Para o cientista, tal valor cobrado seria exorbitante. Ele acredita, no entanto, que R$ 200 mil seja uma quantia viável, e propôs ao Governo de Pernambuco que adquirisse o corpo celeste como forma de incentivar o crescimento da cidade.

“Nós estamos propondo que o Governo do Estado, por meio da FACEPE, compre como equipamento científico para a cidade se empoderar, ter o orgulho da sua história e ser um atrator para turismo e atividades científicas para estudantes e professores”, disse.

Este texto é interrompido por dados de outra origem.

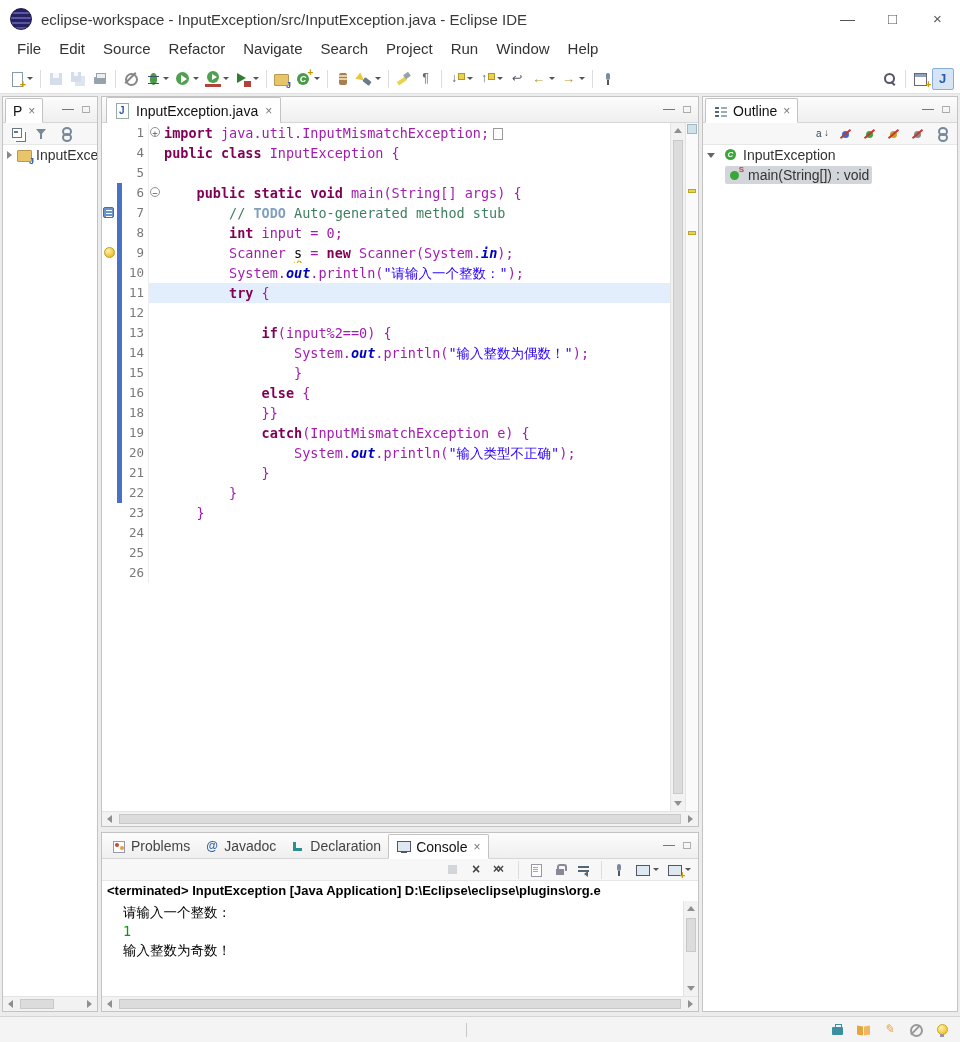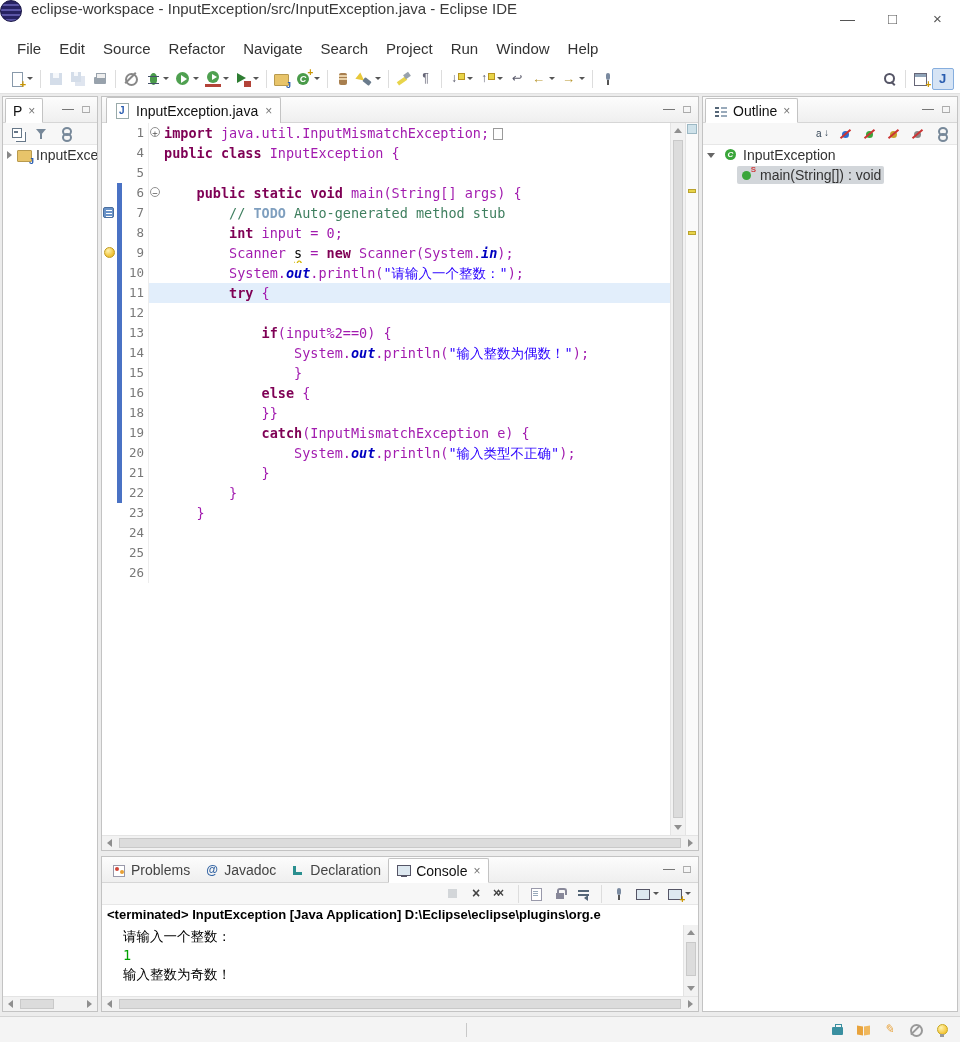--- a/index.html
+++ b/index.html
@@ -1,19 +1,19 @@
 <!DOCTYPE html>
 <html><head>
 <meta charset="utf-8">
 <style>
 *{margin:0;padding:0;box-sizing:border-box}
 html,body{width:960px;height:1042px;overflow:hidden}
 body{font-family:"Liberation Sans",sans-serif;font-size:13px;color:#333;background:#fff}
 
-.titlebar{height:38px;display:flex;align-items:flex-start;background:#fff}
+.titlebar{height:38px;display:flex;align-items:center;padding-left:10px;background:#fff}
 .eclipse-logo{width:22px;height:22px;border-radius:50%;border:1px solid #1a1747;
   background:repeating-linear-gradient(180deg,#262262 0 3px,#5a55a5 3px 5px);margin-right:9px;flex:none}
 .title{font-size:15px;color:#3a3a3a;white-space:nowrap}
 .wbtns{margin-left:auto;display:flex}
 .wbtn{width:45px;height:38px;line-height:38px;text-align:center;font-size:15px;color:#555}
 
 .menubar{height:26px;display:flex;align-items:flex-start;padding-left:8px;background:#fff}
 .menu-item{padding:2px 9px;font-size:15px;color:#333}
 
 .toolbar{display:flex;align-items:center;height:30px;padding:2px 6px;border-bottom:1px solid #e2e2e2;background:#fff}
@@ -122,37 +122,37 @@
 .ic-no-entry::before{content:"";position:absolute;left:2px;top:2px;width:9px;height:9px;border:2px solid #999;border-radius:50%}
 .ic-no-entry::after{content:"";position:absolute;left:1px;top:7px;width:13px;height:2px;background:#999;transform:rotate(-45deg)}
 .ic-lightbulb::before{content:"";position:absolute;left:3px;top:2px;width:9px;height:9px;border-radius:50%;background:radial-gradient(circle at 35% 30%,#fff3b0,#f5c63a 70%);border:1px solid #c8a820}
 .ic-lightbulb::after{content:"";position:absolute;left:6px;top:12px;width:4px;height:3px;background:#999}
 
 .main{display:flex;gap:3px;height:922px;padding:2px 2px 4px;background:#ececec}
 .panel{background:#fff;border:1px solid #c3c3c3;display:flex;flex-direction:column;overflow:hidden}
 .pkg{width:96px;flex:none}
 .centercol{flex:1;display:flex;flex-direction:column;gap:5px;min-width:0}
 .editor-panel{flex:1}
-.console-panel{height:156px;flex:none}
+.console-panel{height:180px;flex:none}
 .outline{width:256px;flex:none}
 .panel-header{height:26px;flex:none;display:flex;align-items:flex-end;background:linear-gradient(#fcfcfc,#efefef);border-bottom:1px solid #d6d6d6;padding:0 2px}
 .vtab{display:flex;align-items:center;gap:4px;height:25px;padding:0 7px;font-size:14px;color:#444;white-space:nowrap}
 .vtab.active{background:#fff;border:1px solid #c3c3c3;border-bottom-color:#fff;border-radius:2px 2px 0 0;color:#111;margin-bottom:-1px}
 .tclose{color:#777;font-size:12px;margin-left:2px}
 .hctl{margin-left:auto;display:flex;align-items:center;align-self:center}
 .hbtn{width:18px;height:18px;line-height:16px;text-align:center;color:#666;font-size:12px}
 .ptools{height:22px;flex:none;display:flex;align-items:center;gap:2px;padding:0 4px;background:#f7f7f7;border-bottom:1px solid #e7e7e7}
 .ptools.right{justify-content:flex-end}
 .ptools .tb-btn{height:18px}
 .trow{height:20px;display:flex;align-items:center;gap:3px;padding:0 2px;font-size:14px;white-space:nowrap;overflow:hidden}
 .tw-right{width:0;height:0;border-top:4px solid transparent;border-bottom:4px solid transparent;border-left:5px solid #888;margin:0 2px;flex:none}
 .tw-down{width:0;height:0;border-left:4px solid transparent;border-right:4px solid transparent;border-top:5px solid #666;margin:0 2px;flex:none}
 .osel{display:inline-flex;align-items:center;gap:4px;padding:1px 3px;border-radius:2px}
 .osel.selected{background:#d2d6da}
-.lvl1{padding-left:34px}
+.lvl1{padding-left:22px}
 .pspacer{flex:1}
 
 .ed-body{flex:1;display:flex;overflow:hidden;background:#fff;min-height:0}
 .ed-lines{flex:1;overflow:hidden;min-width:0}
 .ed-row{display:flex;height:20px;font:13.5px/20px "DejaVu Sans Mono",monospace}
 .ann{width:15px;flex:none;position:relative}
 .diffc{width:5px;flex:none}
 .diffc.on{background:#4a72c4}
 .lnum{width:26px;flex:none;text-align:right;padding-right:4px;color:#787878;font-size:12.5px}
 .fold{width:14px;flex:none;position:relative;border-left:1px solid #ededed}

Ainda de acordo com Antônio Carlos, não há legislação que regule a posse dos meteoritos. Desta forma, o dono do corpo celeste se torna aquele que o encontrou, podendo este escolher o que fazer com a pedra, bem como decidir entre vender ou não.

Nos próximos dias, o cientista planeja visitar a cidade junto a um comitê. Segundo ele, o grupo deve orientar a Prefeitura de Santa Filomena a lidar com a situação.

“Quanto à cidade, estamos com esse comitê com apoio de várias instituições. Estamos indo lá semana que vem e vamos levar várias sugestões para a prefeitura implementar, como criar um museu, um clube de astronomia e capacitar professores. Vamos levar um projeto de observatório astronômico e vamos interagir com a prefeitura do jeito que eles quiserem para que aqueles pequenos fragmentos que sobraram fiquem de fato na cidade”, explicou.